Document Type : Research Paper
Department of Energy Economics & Resources, Faculty of Economics, Kharazmi University, Tehran, Iran
Department of Economics, Teesside University International Business School, Middlesbrough, England, United Kingdom
Given that shocks such as the COVID-19 Pandemic are likely to occur in the future, it is important to understand how they affect macroeconomic variables. In addition to health shock, global oil price and demand slumped and oil-exporting countries have faced substantial oil shock and budget deficit from the COVID-19 outbreak. Considering the dynamic and stochastic nature of the COVID-19 outbreak, this study mainly aims to evaluate the macroeconomic effects of current COVID-19 shock through the lens of the micro-founded New Keynesian dynamic stochastic general equilibrium (NK-DSGE) model.

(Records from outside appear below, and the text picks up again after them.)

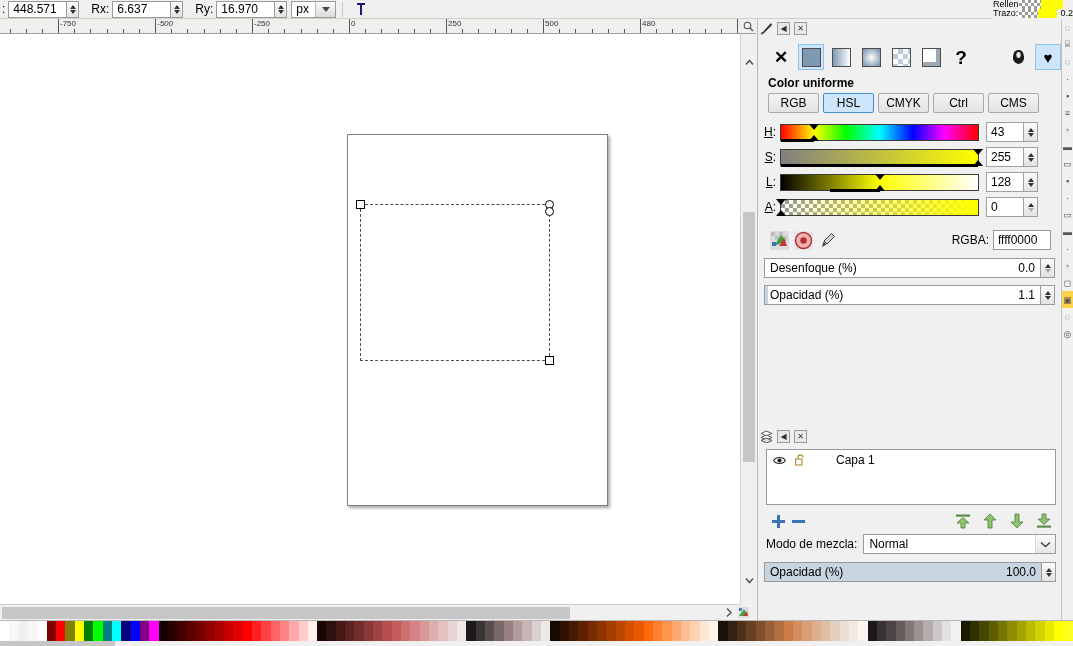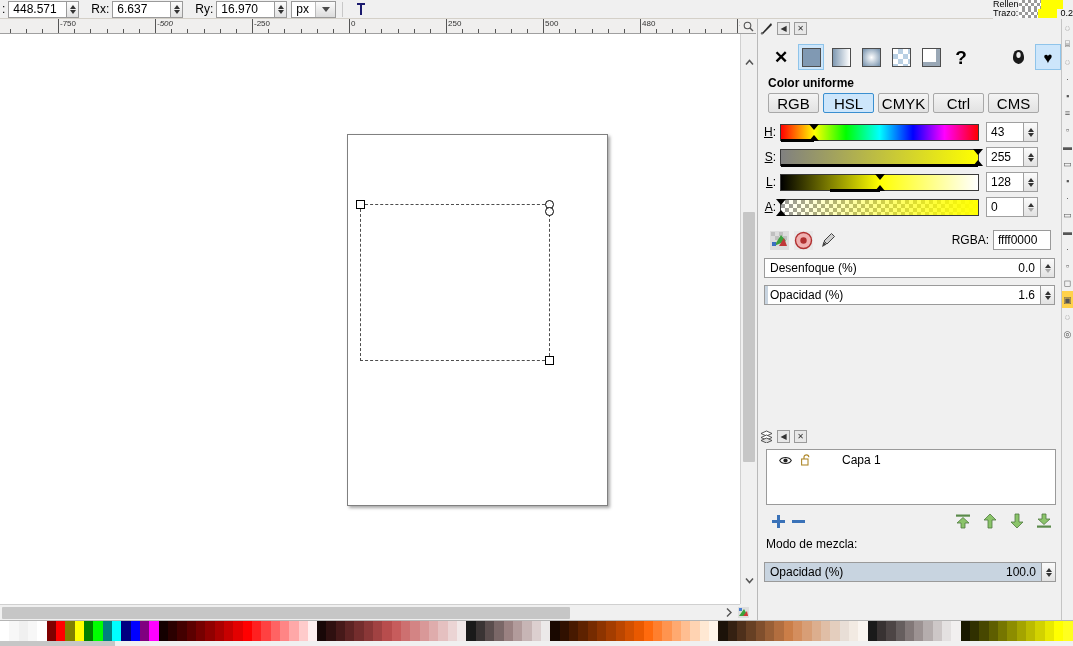--- a/index.html
+++ b/index.html
@@ -185,21 +185,21 @@
   .ft-swatch { background: #ffffff; box-shadow: inset -5px -5px 0 -1px #9aa8b6; }
   .ft-x { font-size: 17px; font-weight: bold; line-height: 17px; }
   .ft-q { font-size: 19px; font-weight: bold; line-height: 19px; }
   .ft-glyph { font-size: 15px; line-height: 15px; }
 
   .sect-label { font-weight: bold; font-size: 12px; padding: 4px 0 3px 10px; }
 
   
   #color-modes { display: flex; gap: 4px; padding: 0 0 4px 10px; }
   .cmbtn {
-    width: 51px; height: 20px; font-size: 15px;
+    width: 51px; height: 20px; font-size: 12px;
     display:flex; align-items:center; justify-content:center;
     border: 1px solid #a8a8a8; background: linear-gradient(#f4f4f4,#e2e2e2);
     border-radius: 2px;
   }
   .cmbtn.sel { background: #cde6fb; border: 1px solid #3a8fd0; }
 
   
   #hsl { padding: 4px 0 0 0; }
   .srow { display: flex; align-items: center; height: 22px; padding-left: 6px; margin-bottom: 3px; }
   .slab { width: 16px; text-align: right; padding-right: 4px; font-size: 12px; }
@@ -260,21 +260,21 @@
     width: 14px; height: 20px; border: 1px solid #9a9a9a; border-left: none;
     background: linear-gradient(#fbfbfb,#e2e2e2);
     display:flex; flex-direction: column; justify-content:center; align-items:center;
   }
 
   
   #layers-panel { position: absolute; left: 0; top: 408px; width: 304px; height: 193px; }
   #layer-list {
     margin: 3px 6px 0 8px; height: 56px; background: #fff; border: 1px solid #9a9a9a;
   }
-  .layer-row { display: flex; align-items: center; height: 20px; padding-left: 12px; gap: 9px; }
+  .layer-row { display: flex; align-items: center; height: 20px; padding-left: 6px; gap: 9px; }
   .layer-row .lname { padding-left: 22px; font-size: 12px; }
   #layer-btns { display: flex; align-items: center; padding: 6px 8px 0 10px; height: 26px; }
   .lbtn { width: 20px; height: 18px; display:flex; align-items:center; justify-content:center; }
   #layer-move-btns { margin-left: auto; display: flex; gap: 7px; }
   #blend-row { display: flex; align-items: center; padding: 2px 6px 0 8px; height: 24px; }
   #blend-row .blabel { font-size: 12px; padding-right: 6px; }
   #blend-combo {
     flex: 1; height: 20px; background: #fff; border: 1px solid #9a9a9a;
     display: flex; align-items: center; font-size: 12px; padding-left: 5px;
   }
@@ -590,21 +590,21 @@
       <div class="scalebtns">
         <span style="border-left:3px solid transparent;border-right:3px solid transparent;border-bottom:4px solid #333;width:0;height:0;margin-bottom:1px"></span>
         <span style="border-left:3px solid transparent;border-right:3px solid transparent;border-top:4px solid #aaa;width:0;height:0"></span>
       </div>
     </div>
 
     <div class="scalerow">
       <div class="scalebox">
         <span class="fillbar" style="width:1.1%"></span>
         <span class="sb-name">Opacidad (%)</span>
-        <span class="sb-num">1.6</span>
+        <span class="sb-num">1.1</span>
       </div>
       <div class="scalebtns">
         <span style="border-left:3px solid transparent;border-right:3px solid transparent;border-bottom:4px solid #333;width:0;height:0;margin-bottom:1px"></span>
         <span style="border-left:3px solid transparent;border-right:3px solid transparent;border-top:4px solid #333;width:0;height:0"></span>
       </div>
     </div>
 
     <div id="layers-panel">
       <div class="panel-title">
         <svg width="13" height="13" viewBox="0 0 13 13">
@@ -663,20 +663,28 @@
             <svg width="16" height="16" viewBox="0 0 16 16">
               <polygon points="8,11.5 2,6 6,6 6,1 10,1 10,6 14,6" fill="#8bc46a" stroke="#4f7a3f" stroke-width="0.8"></polygon>
               <rect x="1" y="12.5" width="14" height="2.2" fill="#5a8a4a"></rect>
             </svg>
           </span>
         </span>
       </div>
 
       <div id="blend-row">
         <span class="blabel">Modo de mezcla:</span>
+        <span id="blend-combo">
+          <span>Normal</span>
+          <span class="cb-arrow">
+            <svg width="11" height="7" viewBox="0 0 11 7">
+              <polyline points="1,1.5 5.5,5.5 10,1.5" fill="none" stroke="#444" stroke-width="1.5"></polyline>
+            </svg>
+          </span>
+        </span>
       </div>
 
       <div class="scalerow">
         <div class="scalebox">
           <span class="fillbar" style="width:100%"></span>
           <span class="sb-name">Opacidad (%)</span>
           <span class="sb-num">100.0</span>
         </div>
         <div class="scalebtns">
           <span style="border-left:3px solid transparent;border-right:3px solid transparent;border-bottom:4px solid #333;width:0;height:0;margin-bottom:1px"></span>

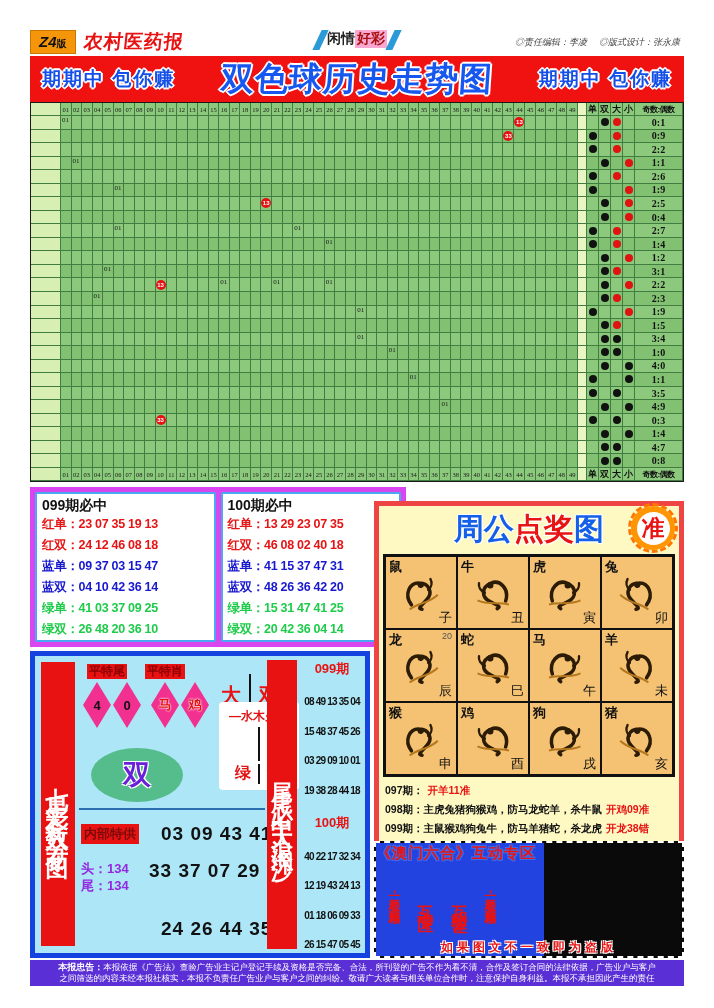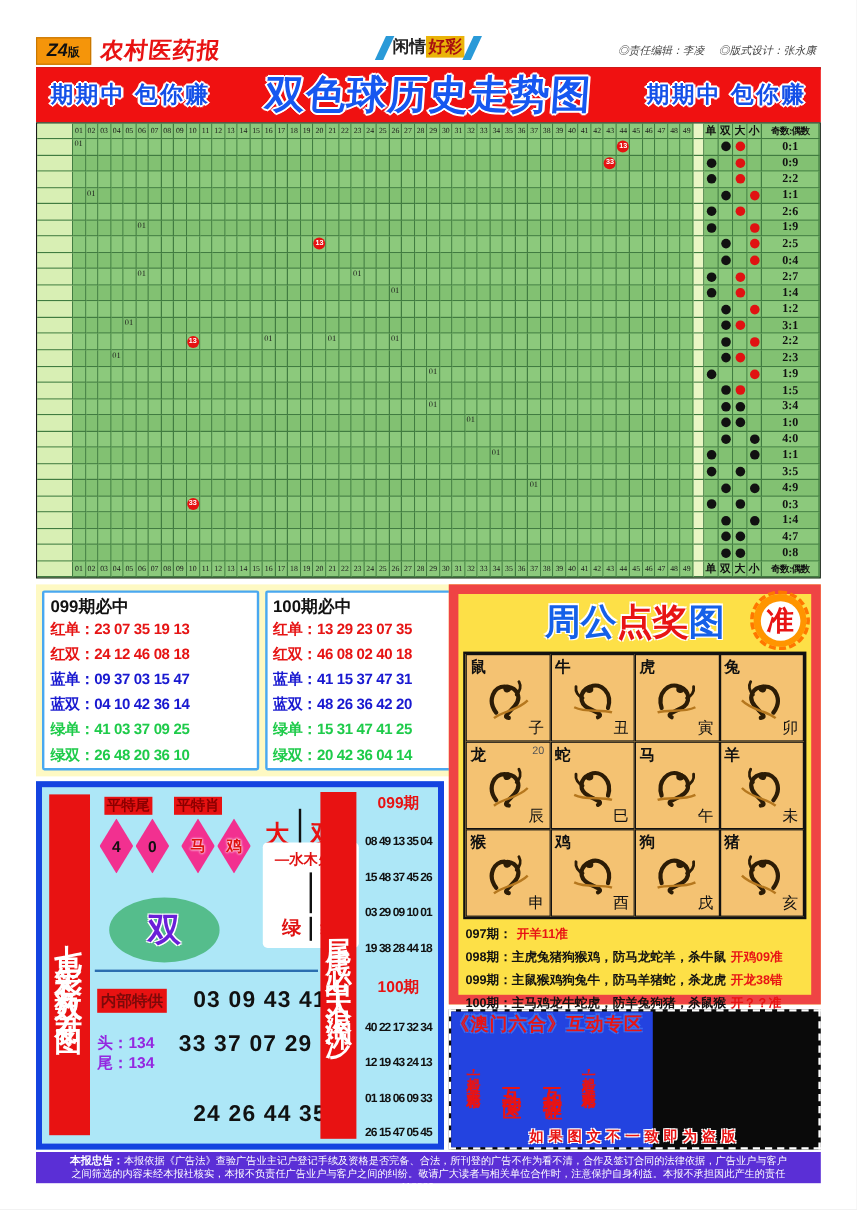--- a/index.html
+++ b/index.html
@@ -13,21 +13,21 @@
   .z4box{background:#f5950a;color:#111;font-weight:bold;font-style:italic;
          font-size:15px;padding:2px 8px;margin-right:8px;border:1px solid #c97700;}
   .z4box small{font-size:10px;font-style:normal;}
   .papername{color:#e81212;font-weight:bold;font-size:19px;font-family:"Liberation Serif",serif;
              transform:skewX(-6deg);letter-spacing:1px;}
   .masthead{position:absolute;left:50%;top:2px;transform:translateX(-50%);
             display:flex;align-items:flex-start;height:24px;}
   .slash{width:7px;height:20px;background:#2a9ad8;transform:skewX(-25deg);margin:0 3px;}
   .mast-a{font-family:"Liberation Serif",serif;font-weight:bold;font-size:14px;color:#222;}
   .mast-b{font-family:Liberation Sans, sans-serif;font-weight:bold;font-size:14px;color:#a81010;
-          background:#eab308;padding:0 2px;}
+          background:#f9a8d4;padding:0 2px;}
   .hdr-right{margin-left:auto;font-size:9px;color:#444;display:flex;gap:12px;padding-right:4px;font-style:italic;}
 
   
   .banner{left:30px;top:56px;width:654px;height:46px;background:#f01111;
           display:flex;align-items:center;justify-content:space-between;padding:0 12px;box-sizing:border-box;}
   .ow{ text-shadow:-1px -1px 0 #fff,1px -1px 0 #fff,-1px 1px 0 #fff,1px 1px 0 #fff,
         0 -2px 0 #fff,0 2px 0 #fff,-2px 0 0 #fff,2px 0 0 #fff;}
   .banner-side{color:#1450e8;font-size:19px;font-weight:bold;letter-spacing:2px;}
   .banner-title{color:#1657f0;font-size:33px;font-weight:bold;letter-spacing:1px;transform:skewX(-4deg);}
 
@@ -43,30 +43,30 @@
   .th-num{font-size:6.5px;color:#1a1a1a;background:#8cc97c;font-family:"Liberation Serif",serif;}
   .th-sd{font-size:9px;font-weight:bold;color:#111;background:#8cc97c;}
   .th-ratio{font-size:8px;font-weight:bold;color:#111;background:#8cc97c;letter-spacing:-0.5px;}
   .ratio{font-size:10px;font-weight:bold;color:#111;font-family:"Liberation Serif",serif;}
   .mk01{font-size:7px;color:#1a1a1a;font-family:"Liberation Serif",serif;position:absolute;left:1px;top:0;}
   .mkred{width:10px;height:10px;background:#e61212;border-radius:50%;color:#fff;font-size:6px;
          line-height:10px;font-weight:bold;text-align:center;display:block;z-index:2;}
   .dot{width:8px;height:8px;border-radius:50%;display:block;}
 
   
-  .midblue{left:30px;top:487px;width:376px;height:160px;background:#fef9c3;
+  .midblue{left:30px;top:487px;width:376px;height:160px;background:#d946ef;
            display:flex;gap:5px;padding:5px;box-sizing:border-box;}
   .pickpanel{flex:1;background:#fff;border:2px solid #49a8f0;border-radius:2px;padding:2px 5px;box-sizing:border-box;}
   .picktitle{font-size:14px;font-weight:bold;color:#111;line-height:18px;}
   .pickrow{font-size:12.5px;font-weight:bold;line-height:21px;white-space:nowrap;letter-spacing:-0.3px;}
   .pr-red{color:#e61414;} .pr-blue{color:#1818d0;} .pr-green{color:#1ecb4a;}
 
   
-  .zhou{left:374px;top:487px;width:310px;height:350px;background:#fde047;
-        border:8px solid #ef4444;box-sizing:border-box;}
+  .zhou{left:374px;top:501px;width:310px;height:350px;background:#fef9c3;
+        border:5px solid #ef4444;box-sizing:border-box;}
   .zhou-titlerow{position:relative;height:46px;display:flex;align-items:center;justify-content:center;}
   .zhou-title span{font-size:30px;font-weight:bold;font-family:"Liberation Serif",serif;
         text-shadow:-1px -1px 0 #fff,1px -1px 0 #fff,-1px 1px 0 #fff,1px 1px 0 #fff;}
   .zbadge{position:absolute;right:4px;top:0px;width:44px;height:44px;border-radius:50%;
           background:#ff9500;outline:3px dashed #ff7700;display:flex;align-items:center;justify-content:center;}
   .zbadge b{background:#fff;border-radius:50%;width:33px;height:33px;color:#e81414;font-size:23px;
             display:flex;align-items:center;justify-content:center;font-family:"Liberation Serif",serif;}
   .zgrid{margin:2px 4px;display:grid;grid-template-columns:repeat(4,1fr);grid-template-rows:repeat(3,73px);
          border:2px solid #111;}
   .zcell{background:#f4c272;border:1px solid #111;position:relative;overflow:hidden;}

Our model has been simulated for Iran’s economy, as a major oil exporter and the worst damaged by COVID-19 among oil exporting countries. Since macroeconomic consequences of pandemics are highly dependent on the length and severity of shock persistency, hence three scenarios (optimistic, base, and pessimistic) have been considered and compared. The results are considered in four directions: first, the COVID-19 outbreak strongly influenced consumption, labor productivity, production (goods and services), government oil and tax revenues, and caused stagflation. Second, household response to COVID-19 shock is highly affected by the persistence of shock. Third, the policy response to a budget deficit in the period of COVID-19 is a great concern in oil-exporting developing countries. The policy response could potentially finance from oil-based sovereign wealth funds (SWFs) in oil exporting countries. The IRFs analysis of the SWF-funded policy response indicated limited detrimental outcomes in services and production sector. Fourth, results from implementing a counterfactual tax scenario demonstrated that increasing the government tax base could significantly reduce government budget vulnerabilities during pandemics in oil-exporting developing countries.